TRY IT
Scan the records below and copy every line that contains the string "items".

[Records from a data source]

══════════

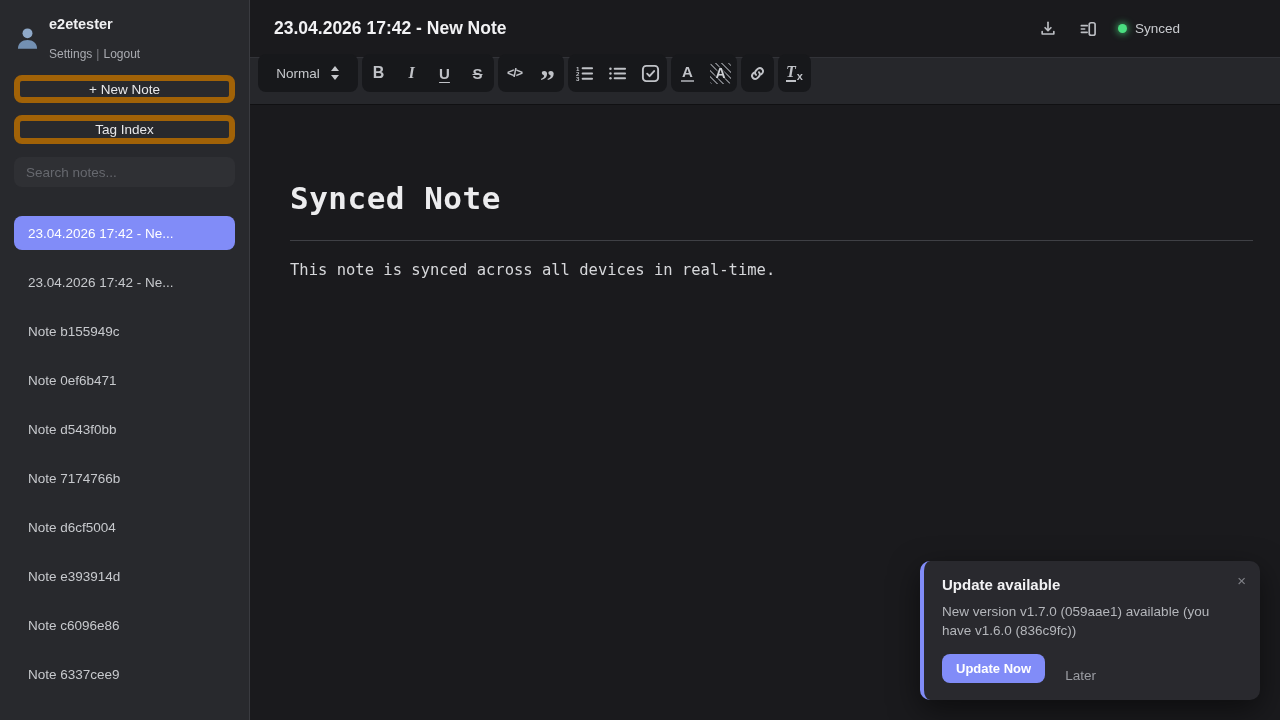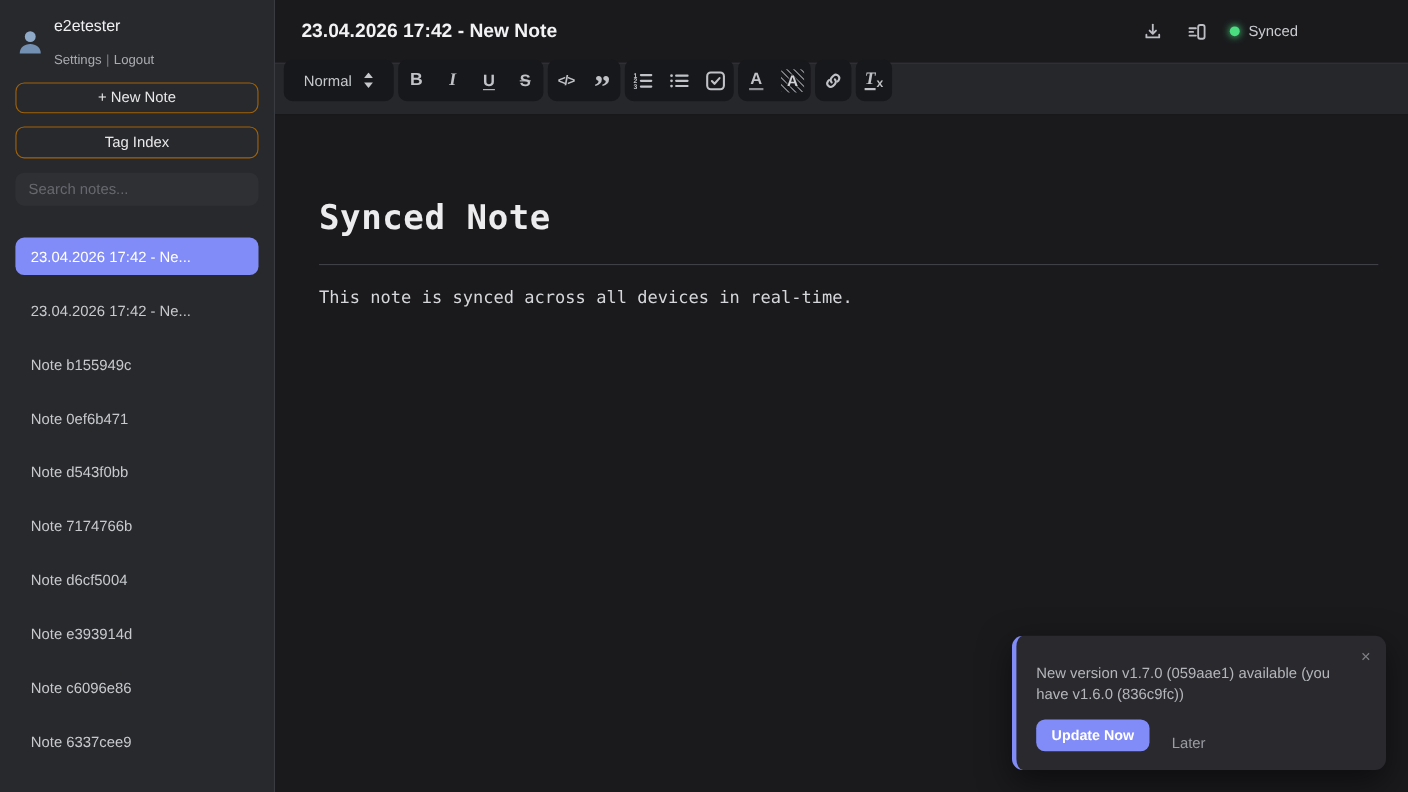--- a/index.html
+++ b/index.html
@@ -5,26 +5,26 @@
   * { margin:0; padding:0; box-sizing:border-box; }
   html,body { width:1280px; height:720px; overflow:hidden; background:#1a1a1d;
     font-family:"Liberation Sans", sans-serif; }
   .app { display:flex; width:1280px; height:720px; }
 
   
   .sidebar { width:250px; min-width:250px; height:720px; background:#28292d;
     border-right:1px solid #3a3b40; padding:14px; display:flex; flex-direction:column; overflow:hidden; }
   .user-row { display:flex; align-items:center; gap:8px; margin:2px 0 14px 0; }
   .avatar { width:27px; height:27px; flex:none; }
-  .user-name { font-size:14.5px; font-weight:normal; color:#f0f0f2; line-height:1.15; }
+  .user-name { font-size:14.5px; font-weight:bold; color:#f0f0f2; line-height:1.15; }
   .user-links { font-size:12px; color:#a9abb1; margin-top:14px; }
   .user-links a { color:#a9abb1; text-decoration:none; cursor:pointer; }
   .user-links .sep { color:#7c7e84; margin:0 4px; }
   .side-btn { height:30px; width:100%; margin-bottom:12px; background:transparent;
-    border:1px solid #a16207; border-radius:8px; color:#e8e8ea; font-size:13.5px;
+    border:6px solid #a16207; border-radius:8px; color:#e8e8ea; font-size:13.5px;
     font-family:inherit; cursor:pointer; display:flex; align-items:center; justify-content:center; }
   .search-input { height:32px; width:100%; margin:1px 0 0 0; background:#2f3034; border:none;
     border-radius:8px; color:#d4d5d8; font-size:13.5px; padding:0 12px; font-family:inherit; outline:none; }
   .search-input::placeholder { color:#66686e; }
   .note-list { margin-top:29px; display:flex; flex-direction:column; }
   .note-item { height:34px; flex:none; display:flex; align-items:center; padding:0 14px;
     margin-bottom:15px; border-radius:8px; color:#c7c9cd; font-size:13.5px;
     white-space:nowrap; overflow:hidden; cursor:pointer; }
   .note-item.selected { background:#818cf8; color:#ffffff; }
 
@@ -267,19 +267,20 @@
 
     <div class="editor">
       <h1 class="note-heading">Synced Note</h1>
       <hr>
       <p class="note-paragraph">This note is synced across all devices in real-time.</p>
     </div>
   </main>
 </div>
 
 <div class="toast">
+  <div class="toast-title">Update available</div>
   <button class="toast-close">×</button>
   <div class="toast-msg">New version v1.7.0 (059aae1) available (you have v1.6.0 (836c9fc))</div>
   <div class="toast-actions">
     <button class="btn-update">Update Now</button>
     <button class="btn-later">Later</button>
   </div>
 </div>
 
 </body></html>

══════════

SOLUTION BELOW
   .user-row { display:flex; align-items:center; gap:8px; margin:2px 0 14px 0; }
     font-family:inherit; cursor:pointer; display:flex; align-items:center; justify-content:center; }
   .note-item { height:34px; flex:none; display:flex; align-items:center; padding:0 14px;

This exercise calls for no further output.